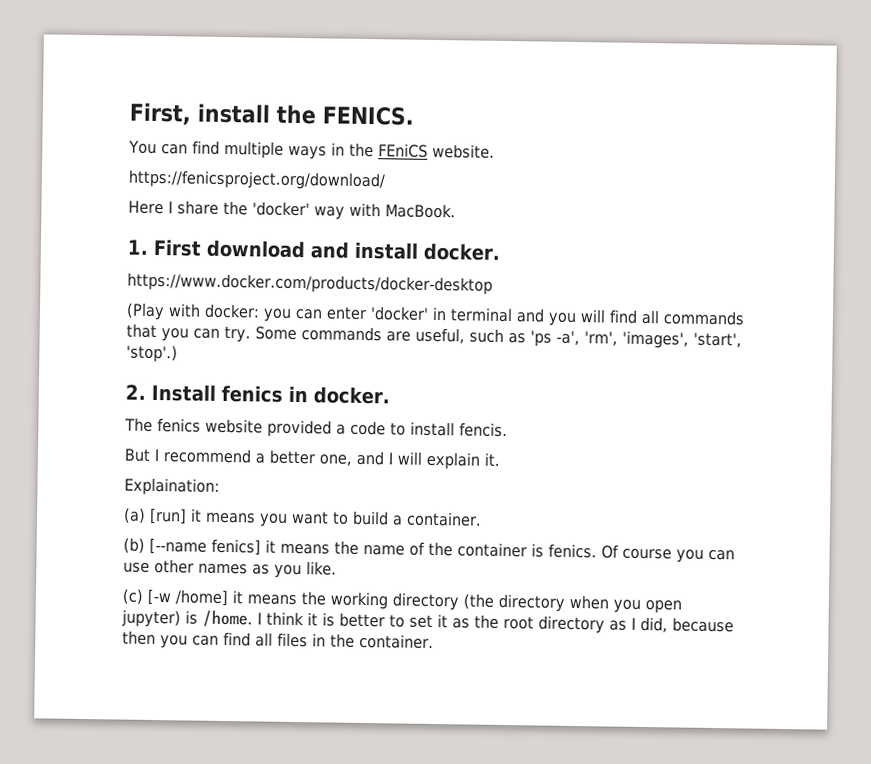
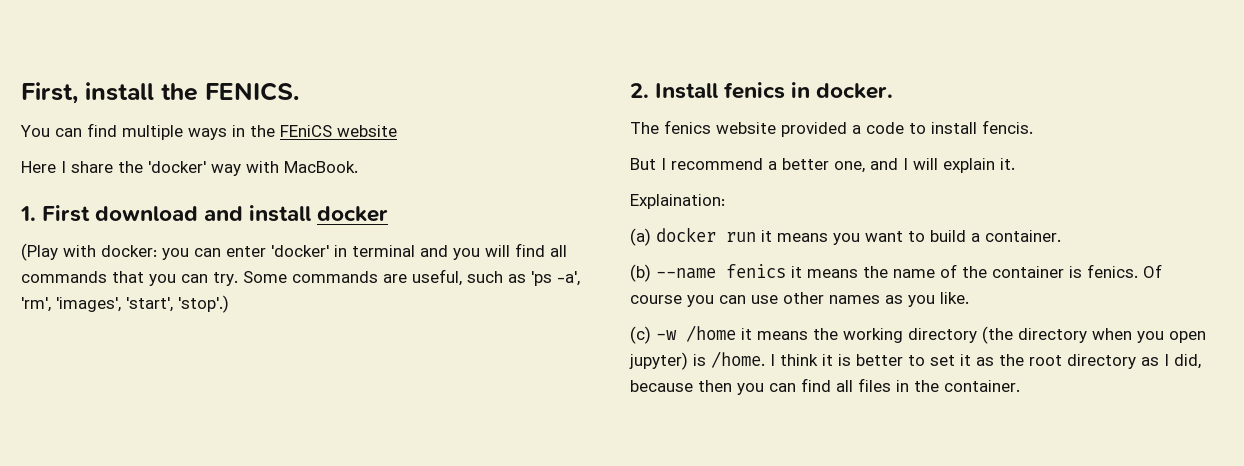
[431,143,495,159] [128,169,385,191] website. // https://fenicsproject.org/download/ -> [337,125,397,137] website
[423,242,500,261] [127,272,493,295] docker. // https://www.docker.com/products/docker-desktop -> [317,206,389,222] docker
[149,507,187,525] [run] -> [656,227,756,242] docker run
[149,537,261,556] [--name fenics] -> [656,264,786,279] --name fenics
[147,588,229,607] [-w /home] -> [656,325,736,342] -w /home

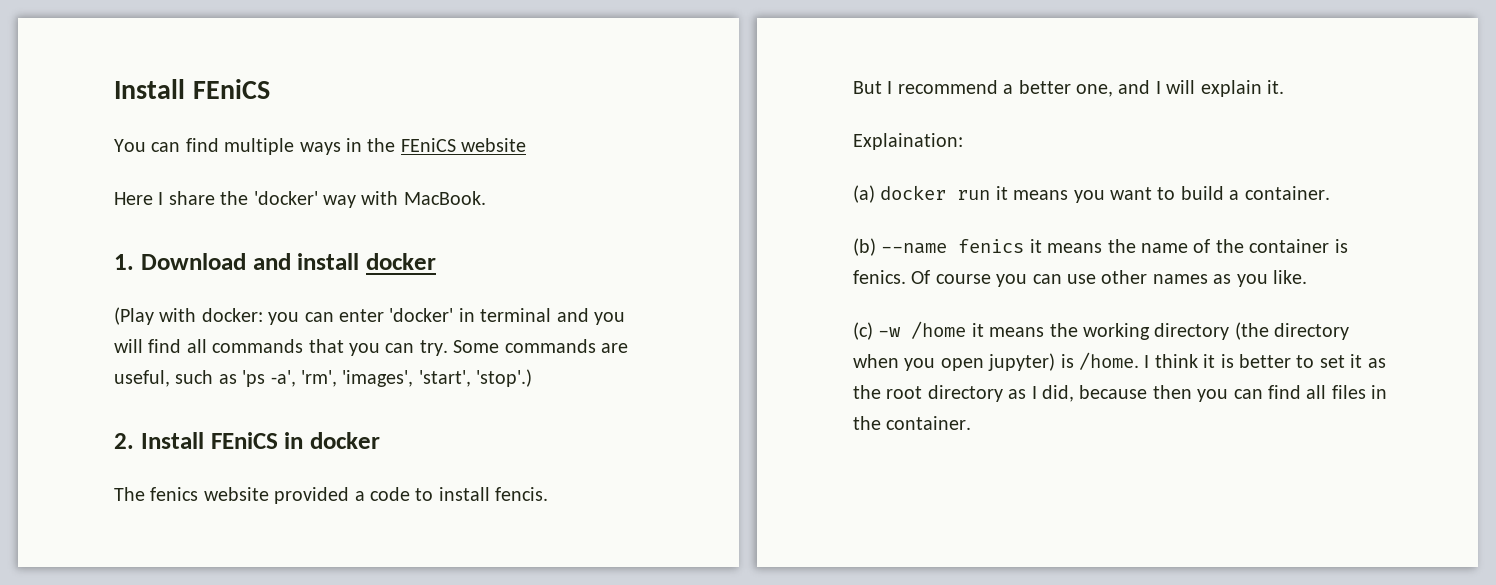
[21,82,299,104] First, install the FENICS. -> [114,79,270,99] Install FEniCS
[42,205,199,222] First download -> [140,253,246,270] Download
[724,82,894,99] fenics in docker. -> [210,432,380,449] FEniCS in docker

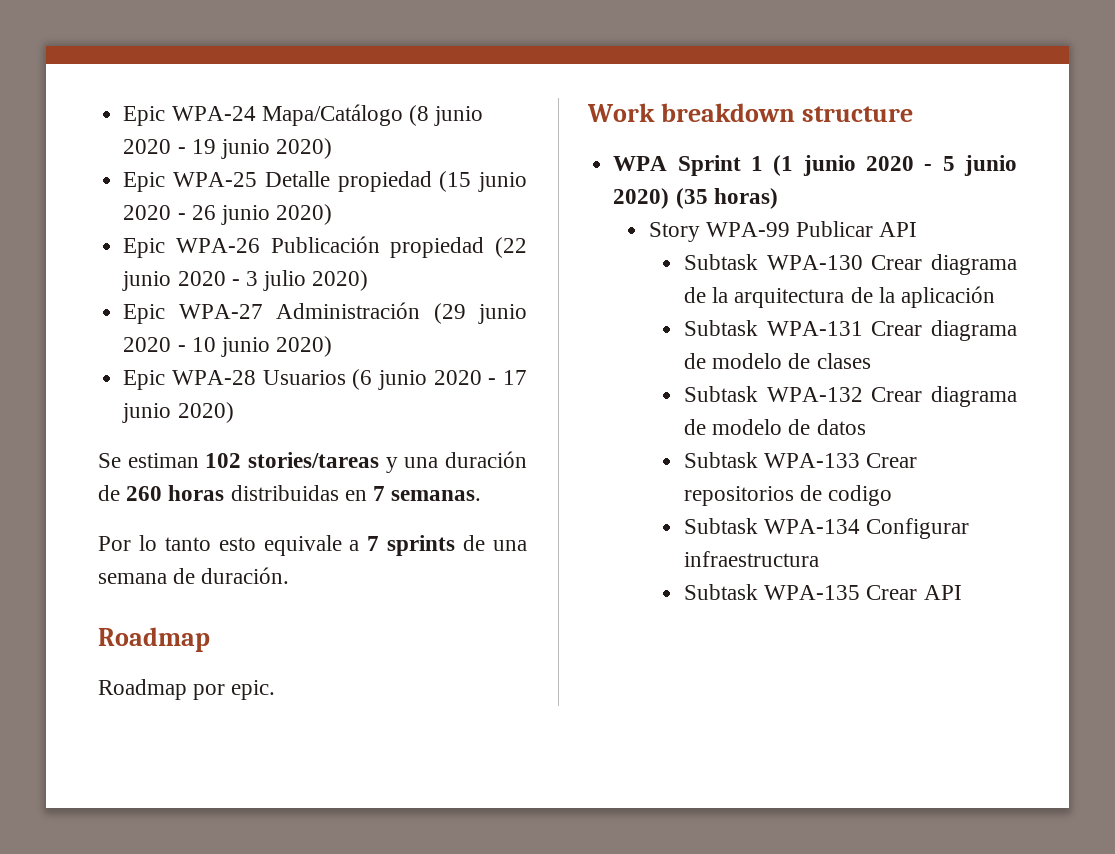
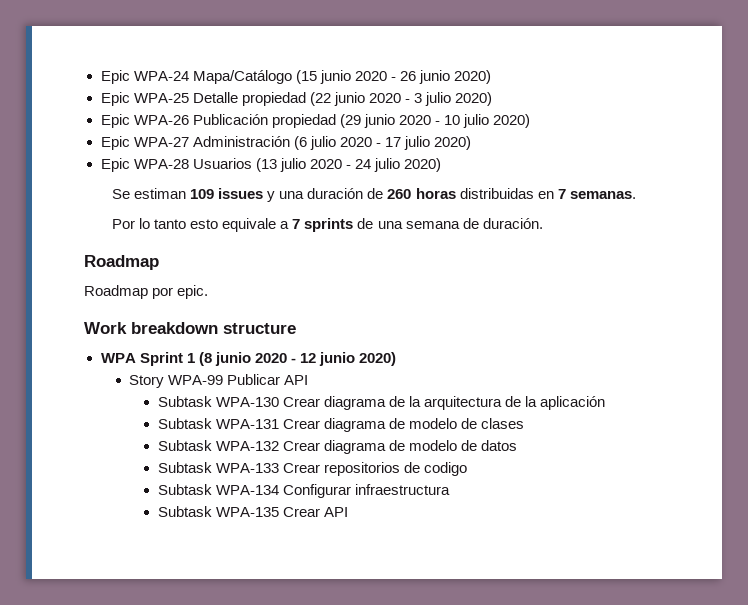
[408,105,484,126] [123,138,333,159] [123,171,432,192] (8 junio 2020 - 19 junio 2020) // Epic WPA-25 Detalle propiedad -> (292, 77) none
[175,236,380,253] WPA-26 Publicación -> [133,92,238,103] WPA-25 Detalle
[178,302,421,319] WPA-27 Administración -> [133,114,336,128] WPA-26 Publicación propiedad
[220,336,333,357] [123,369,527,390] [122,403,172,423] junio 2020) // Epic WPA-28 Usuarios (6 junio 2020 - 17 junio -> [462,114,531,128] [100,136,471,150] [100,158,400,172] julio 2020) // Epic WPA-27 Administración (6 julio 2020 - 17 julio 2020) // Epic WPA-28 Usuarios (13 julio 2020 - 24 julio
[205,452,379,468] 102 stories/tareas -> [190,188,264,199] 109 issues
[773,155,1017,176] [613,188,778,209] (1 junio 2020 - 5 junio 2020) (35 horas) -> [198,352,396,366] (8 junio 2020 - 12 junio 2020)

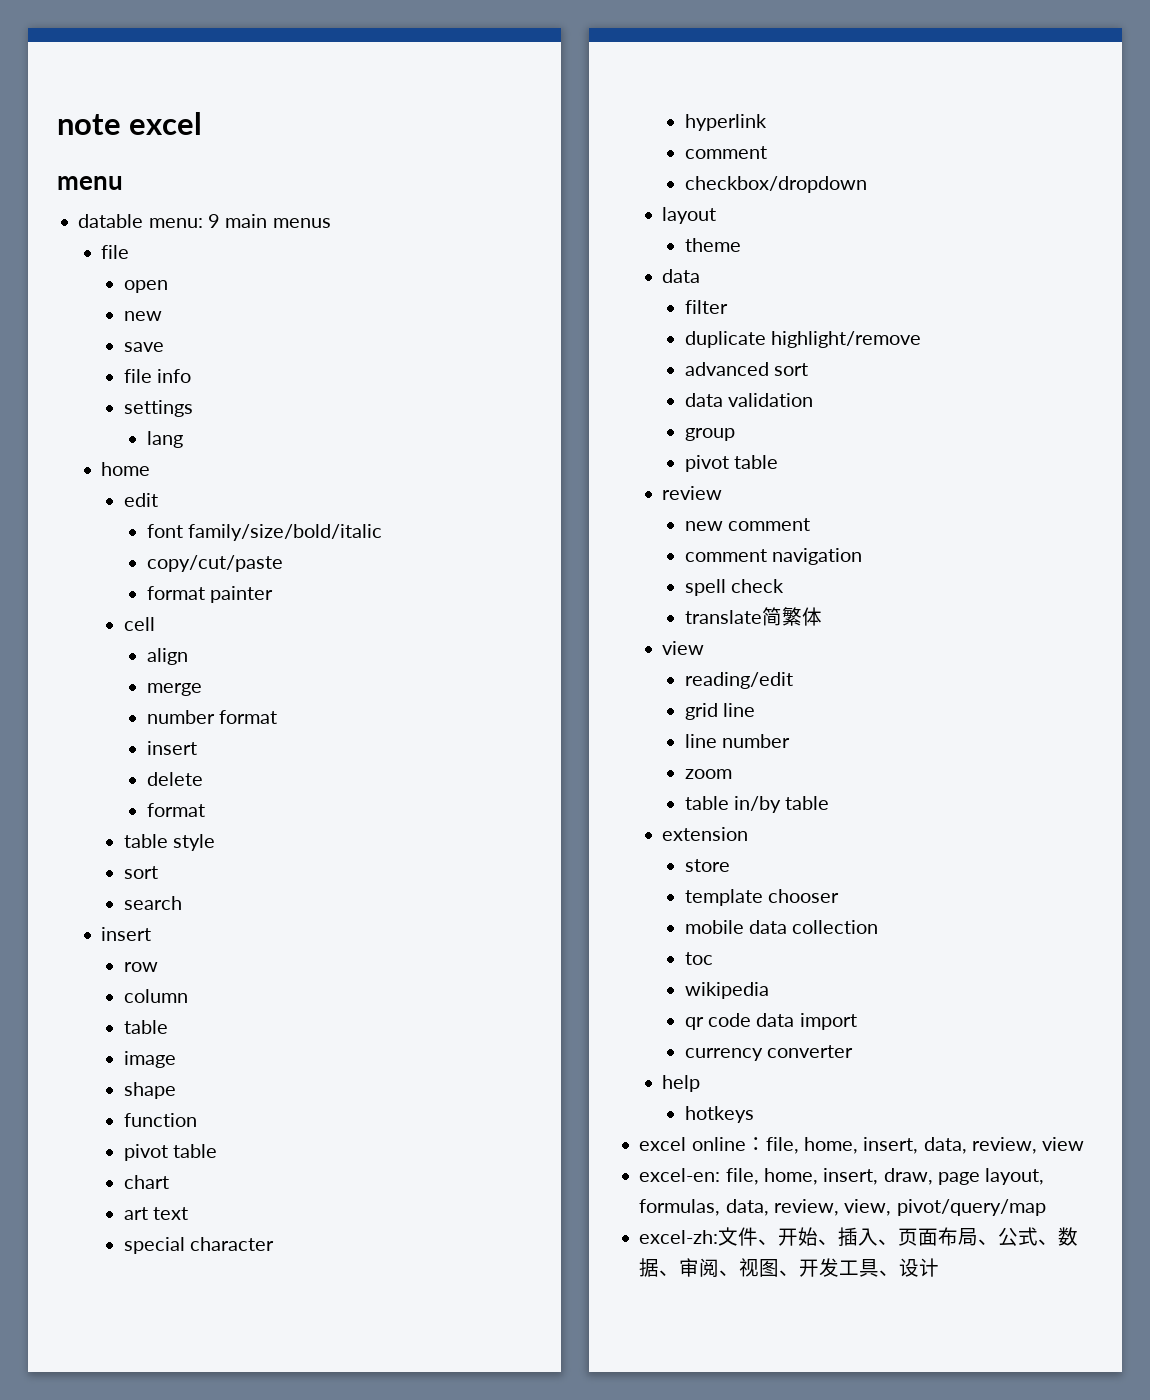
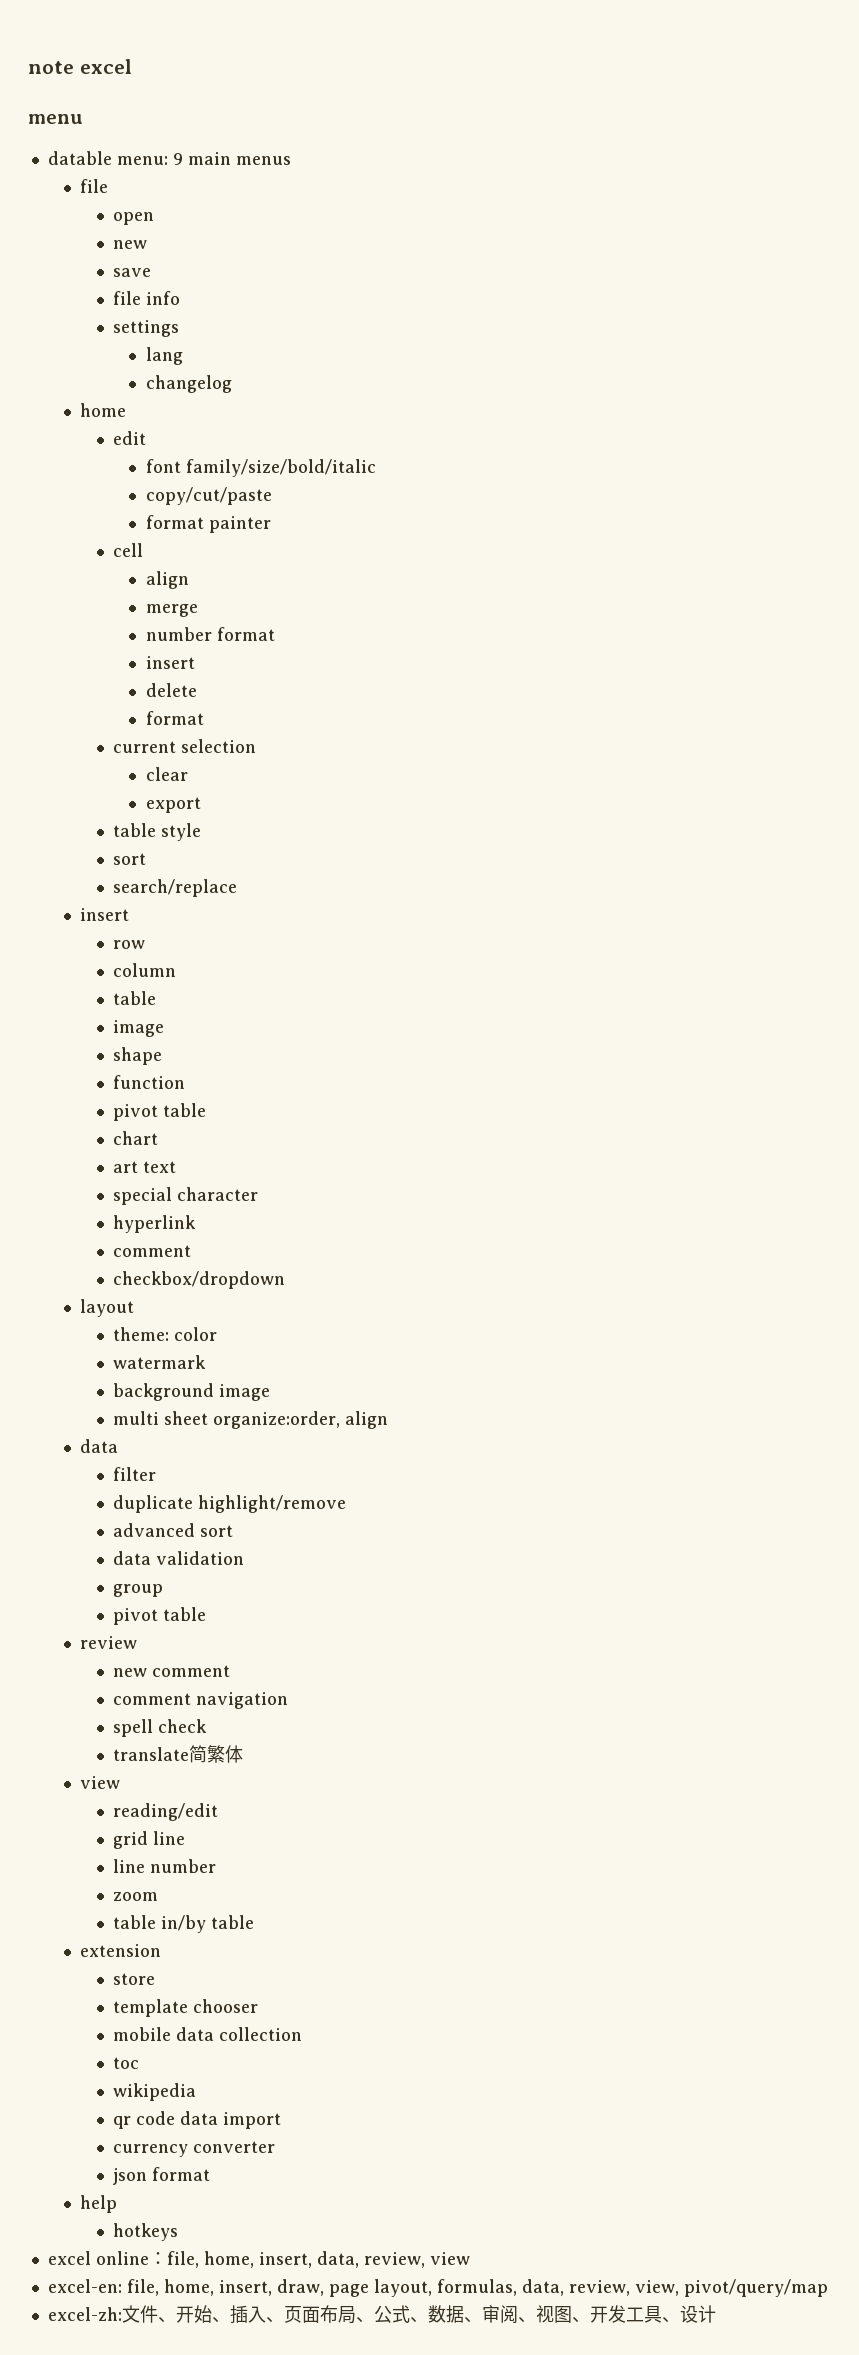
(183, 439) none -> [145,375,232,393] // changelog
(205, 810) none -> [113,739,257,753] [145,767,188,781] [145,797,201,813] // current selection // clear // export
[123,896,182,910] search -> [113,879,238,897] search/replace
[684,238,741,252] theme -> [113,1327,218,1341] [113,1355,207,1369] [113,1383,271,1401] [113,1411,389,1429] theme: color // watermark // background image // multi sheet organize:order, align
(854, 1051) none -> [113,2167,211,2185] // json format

• **Problem to solve**
Take the material above from the line containing "[42,205,199,222] First download" up to and including the line containing "[220,336,333,357] [123,369,527,390] [122,403,172,423]" and retype it exactly, without any pictures.

• **Answer to this problem**
[42,205,199,222] First download -> [140,253,246,270] Download
[724,82,894,99] fenics in docker. -> [210,432,380,449] FEniCS in docker

[408,105,484,126] [123,138,333,159] [123,171,432,192] (8 junio 2020 - 19 junio 2020) // Epic WPA-25 Detalle propiedad -> (292, 77) none
[175,236,380,253] WPA-26 Publicación -> [133,92,238,103] WPA-25 Detalle
[178,302,421,319] WPA-27 Administración -> [133,114,336,128] WPA-26 Publicación propiedad
[220,336,333,357] [123,369,527,390] [122,403,172,423] junio 2020) // Epic WPA-28 Usuarios (6 junio 2020 - 17 junio -> [462,114,531,128] [100,136,471,150] [100,158,400,172] julio 2020) // Epic WPA-27 Administración (6 julio 2020 - 17 julio 2020) // Epic WPA-28 Usuarios (13 julio 2020 - 24 julio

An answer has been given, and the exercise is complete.